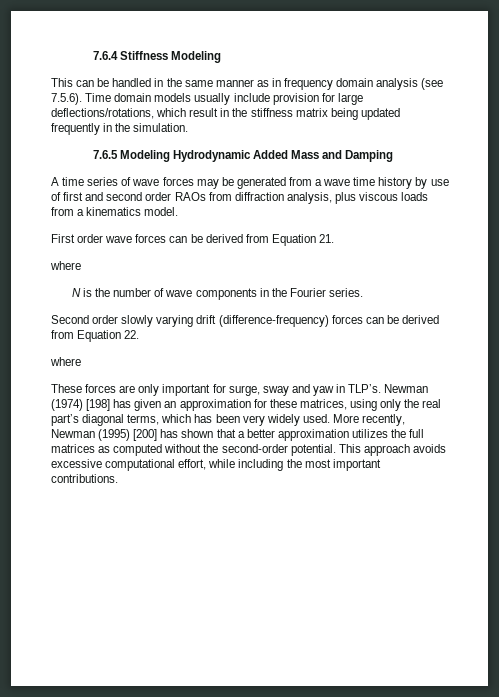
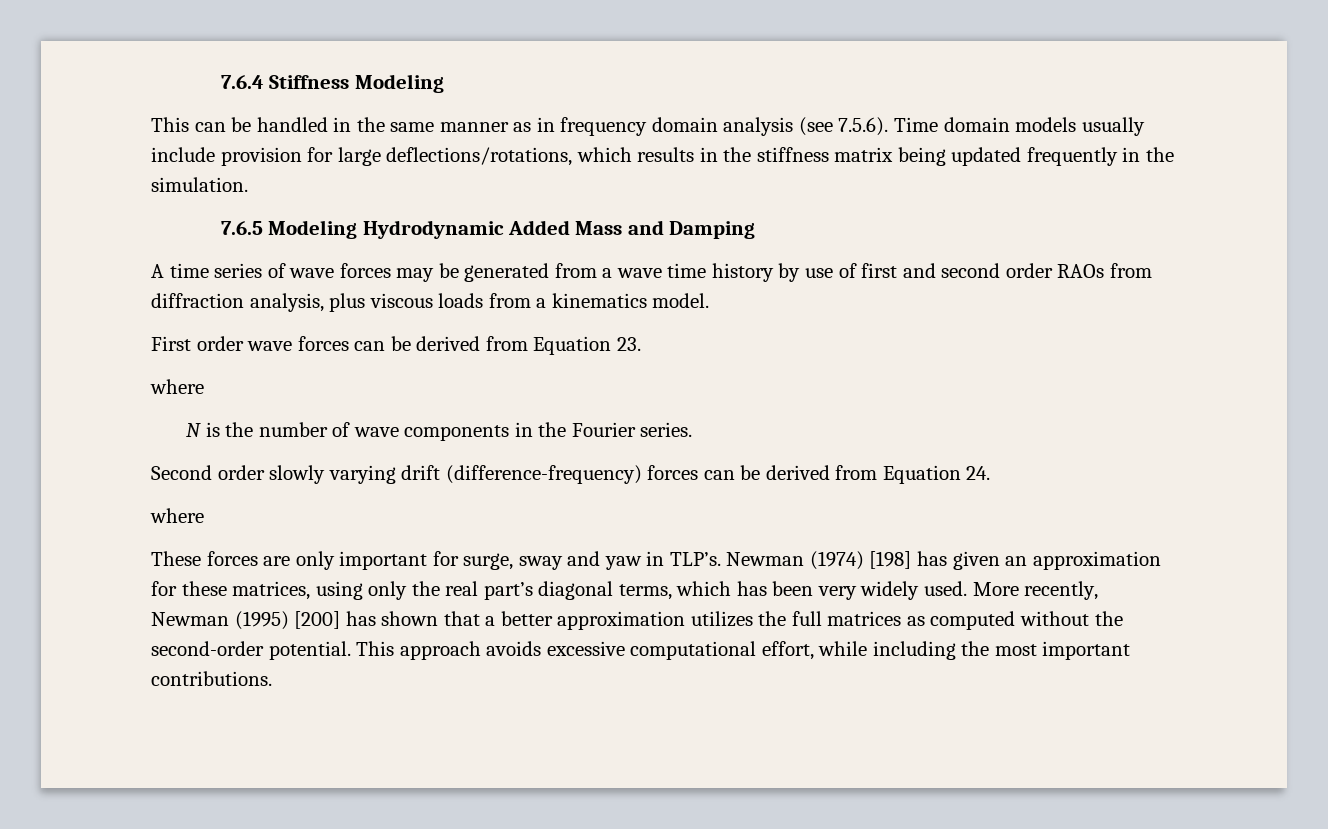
- This can be handled in the same manner as in frequency domain analysis (see 7.5.6). Time domain models usually include provision for large deflections/rotations, which result in the stiffness matrix being updated frequently in the simulation.
+ This can be handled in the same manner as in frequency domain analysis (see 7.5.6). Time domain models usually include provision for large deflections/rotations, which results in the stiffness matrix being updated frequently in the simulation.
- First order wave forces can be derived from Equation 21.
+ First order wave forces can be derived from Equation 23.
- Second order slowly varying drift (difference-frequency) forces can be derived from Equation 22.
+ Second order slowly varying drift (difference-frequency) forces can be derived from Equation 24.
---
**TASK DESCRIPTION**
Write out nothing but the lines from the start of the data through the line with "- First order". Leave out the pictures.

**SOLUTION FOR THIS TASK**
- This can be handled in the same manner as in frequency domain analysis (see 7.5.6). Time domain models usually include provision for large deflections/rotations, which result in the stiffness matrix being updated frequently in the simulation.
+ This can be handled in the same manner as in frequency domain analysis (see 7.5.6). Time domain models usually include provision for large deflections/rotations, which results in the stiffness matrix being updated frequently in the simulation.
- First order wave forces can be derived from Equation 21.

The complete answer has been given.